SP5 Represents a Tactical Departure for Microsoft
Windows NT 4.0 Service Pack 5 (SP5) represents a shift in strategy for Microsoft to try to make the upgrades a "yawn," a company official says.
DALLAS -- Windows NT 4.0 Service Pack 5 (SP5) represents a shift in strategy for Microsoft Corp. to try to make the upgrades a "yawn," a company official says.
"What we’re trying to do is release [Service Packs] on a regular schedule," says Brian Komar, a product manger on Microsoft’s enterprise OS courseware team. Komar gave a presentation on service packs at TechEd ’99 in late May.
Although there is agreement for regular releases, no decision has been made about whether to schedule service packs two times or four times per year, Komar says. An SP6 should be forthcoming before year’s end, he added.
The most important change is separating new features from the service packs. SP4, for example, included the Security Configuration Manager, NetShow Services 3.0, Web-based enterprise management, Internet Explorer 4.01 SP1 and Microsoft Message Queue for Windows 95 Client. SP5 is 300 bug fixes.
"There will be no more new features in the service packs," Komar says flatly. "The focus will be on fixing bugs raised by customers."
In the same vein, patches for Year 2000 and other problems in applications such as Internet Explorer and Site Server will no longer be addressed in Windows NT/2000 service packs. "These are not part of NT 4.0. It is part of your Y2K-getting ready to keep it in mind," Komar says of the related applications’ Y2K status.
Microsoft says SP5 is not necessary for full Y2K compliance. SP4 shops that install the post-SP4 Y2K patch will also enjoy Y2K-compliant status. Companies interested in upgrading to SP5 from SP3, which is not fully Y2K compliant, may do so without installing SP4 first. SP5 can also be applied before the Windows NT 4.0 Option Pack, although IT managers who go that route must reapply SP5 if they decide later to install the Option Pack.

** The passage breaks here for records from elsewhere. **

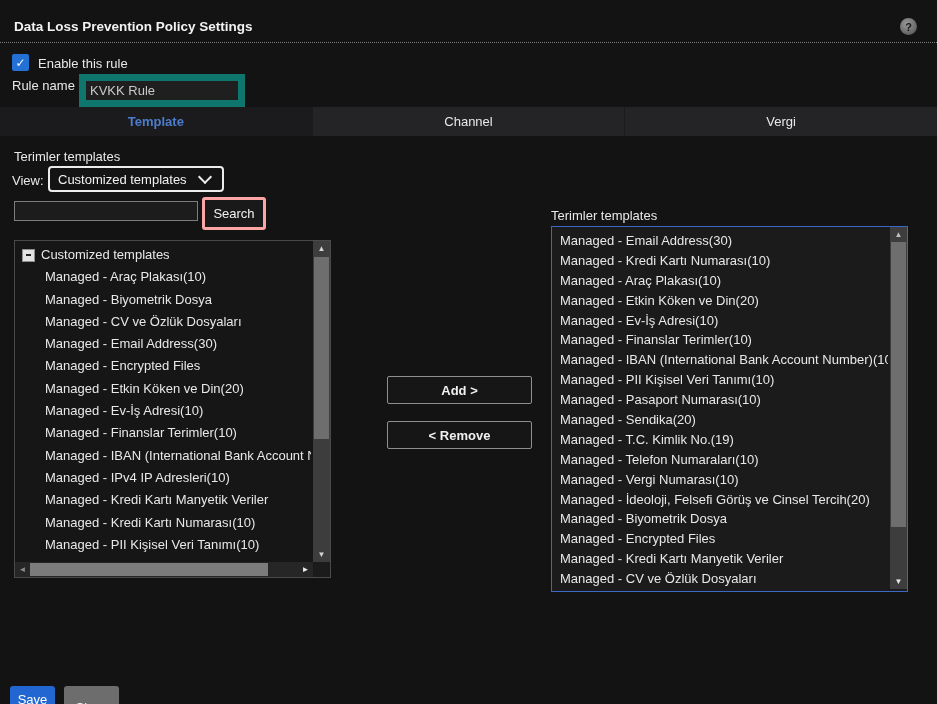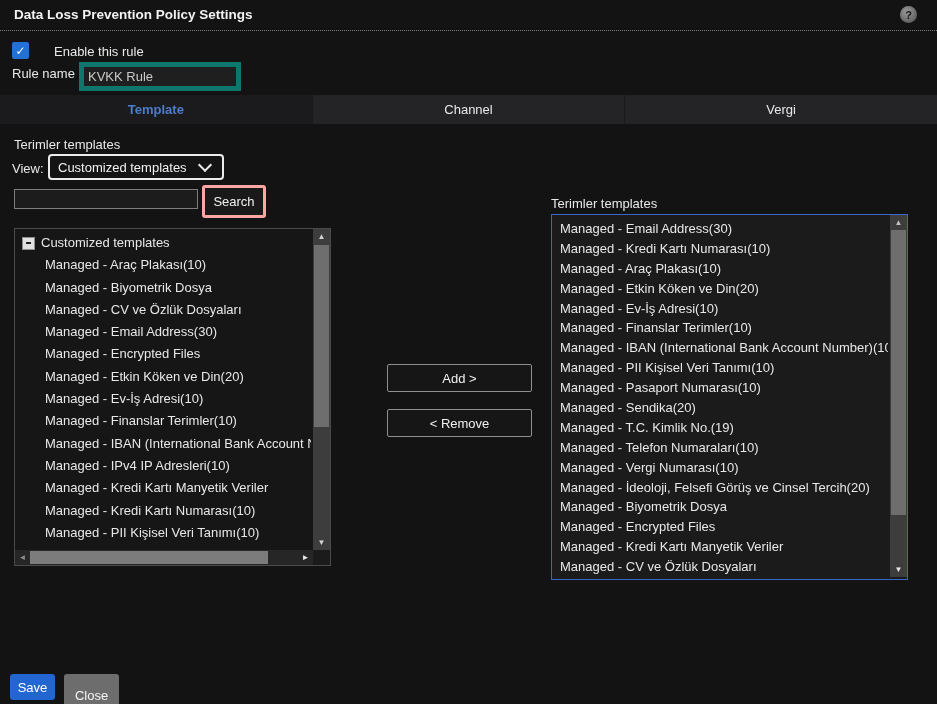--- a/index.html
+++ b/index.html
@@ -8,7 +8,7 @@
     font-family:"Liberation Sans","DejaVu Sans",sans-serif;
     color:#e8e8e8;overflow:hidden;
   }
-  .abs{position:absolute;}
+  .abs{position:absolute;margin-top:12px;}
 
   
   .title{left:14px;top:7px;font-size:13.5px;font-weight:bold;color:#f2f2f2;}

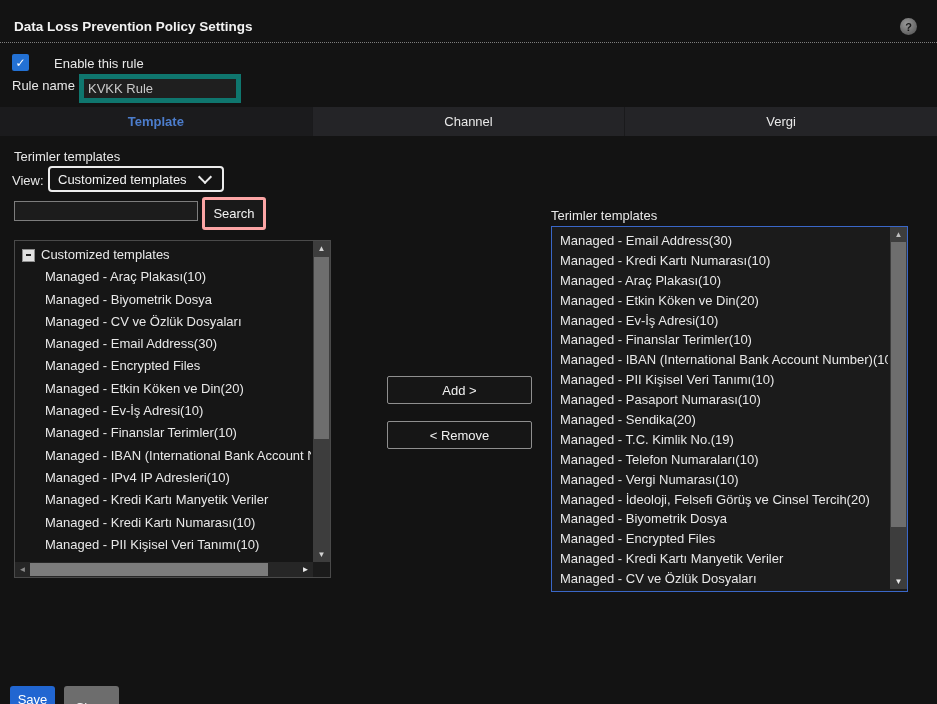--- a/index.html
+++ b/index.html
@@ -25,7 +25,7 @@
     left:12px;top:42px;width:17px;height:17px;background:#2371d4;border-radius:2px;
     display:flex;align-items:center;justify-content:center;color:#fff;font-size:12px;font-weight:bold;
   }
-  .chk-label{left:54px;top:44px;font-size:13px;}
+  .chk-label{left:38px;top:44px;font-size:13px;}
 
   
   .rule-label{left:12px;top:66px;font-size:13px;}

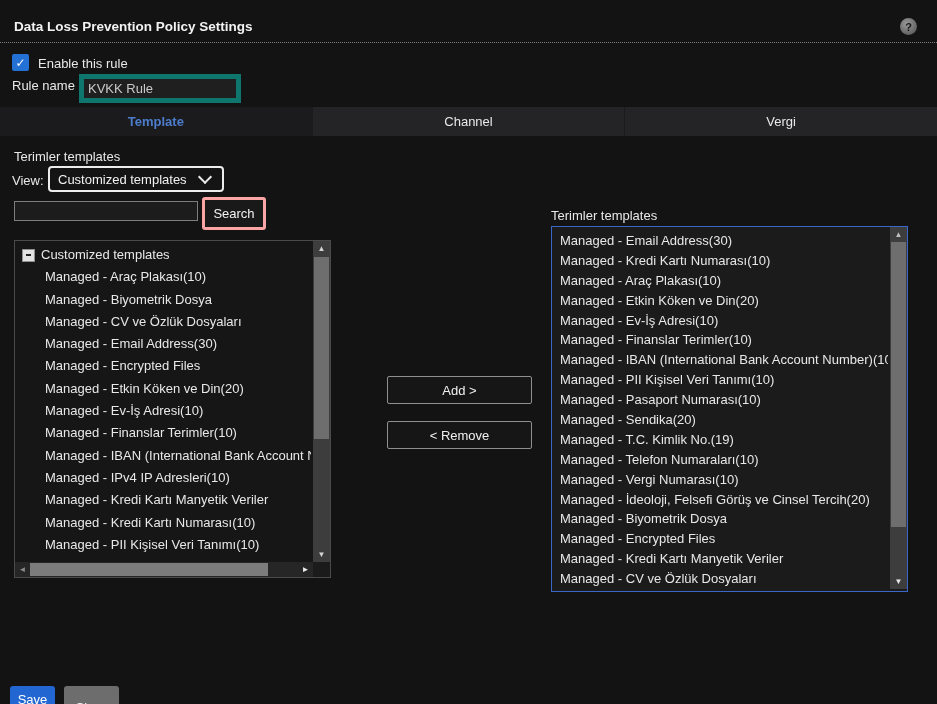--- a/index.html
+++ b/index.html
@@ -31,7 +31,7 @@
   .rule-label{left:12px;top:66px;font-size:13px;}
   .rule-input{
     left:79px;top:62px;width:144px;height:19px;background:#1f1f1f;
-    border:5px solid #0f766e;color:#c9c9c9;font-size:13px;padding:0 4px;
+    border:7px solid #0f766e;color:#c9c9c9;font-size:13px;padding:0 4px;
     font-family:inherit;outline:none;
   }
 

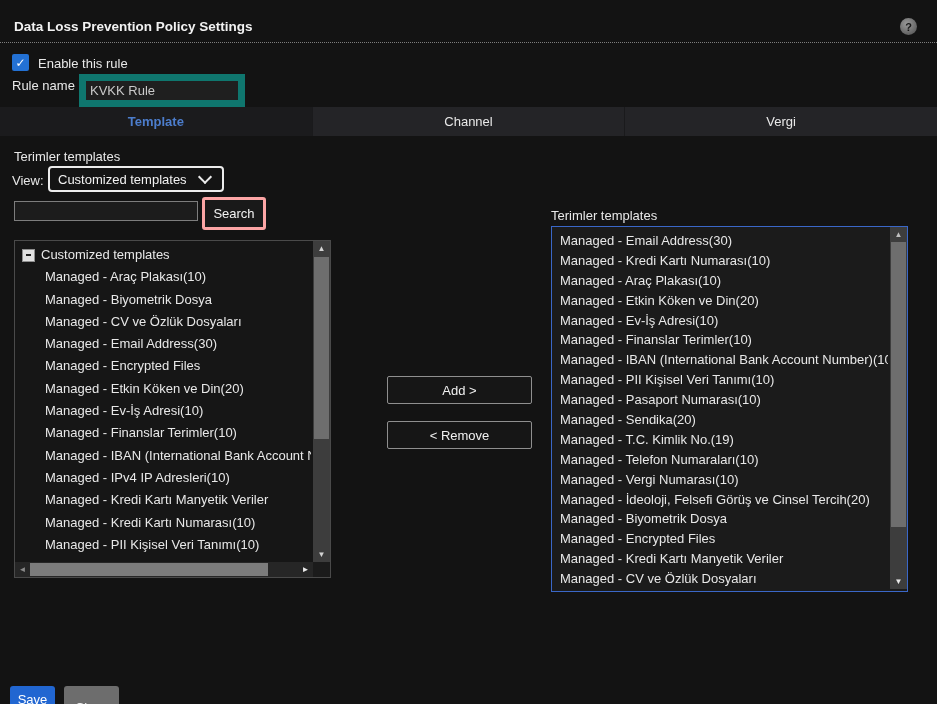--- a/index.html
+++ b/index.html
@@ -84,7 +84,7 @@
   
   .xfer-btn{
     left:387px;width:143px;height:26px;background:#161616;border:1px solid #8f8f8f;border-radius:2px;
-    color:#f0f0f0;font-size:13px;display:flex;align-items:center;justify-content:center;cursor:pointer;
+    color:#f0f0f0;font-size:13px;display:flex;align-items:center;justify-content:center;cursor:pointer;font-weight:bold;
   }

Performance tuning improvements apparently will be included in the next generation service packs. Aside from fixing more than 20 memory leaks, SP5 enhancements for datacenter users include Winlogon improvements, additional Eventlog features and a reduced page pool.
Microsoft is making an effort to avoid putting IT staff on a service pack treadmill, Komar says. The company has set up an engineering team dedicated to service packs; hotfix releases will be made available for several versions of service packs simultaneously; and users will not be required to have the latest service pack to get Microsoft support. In addition, documentation will now be included for every bug fix and every file change.
To ease service pack deployment in Windows 2000 systems, Microsoft plans to use slipstreaming. The technique involves copying Windows 2000 installation files to a directory, copying overtop the latest service pack and hotfixes and performing installation from the "patched" installation source.
SP5 hit the Web May 5, but the 128-bit encryption version was pulled almost immediately because Web servers couldn’t handle the demand. The 128-bit version is back on the Web at http://support.microsoft.com/support/ntserver/content/servicepacks/ along with two post-SP5 hotfixes.
Microsoft is also developing a separate SP5 for Windows NT 4.0, Terminal Server Edition.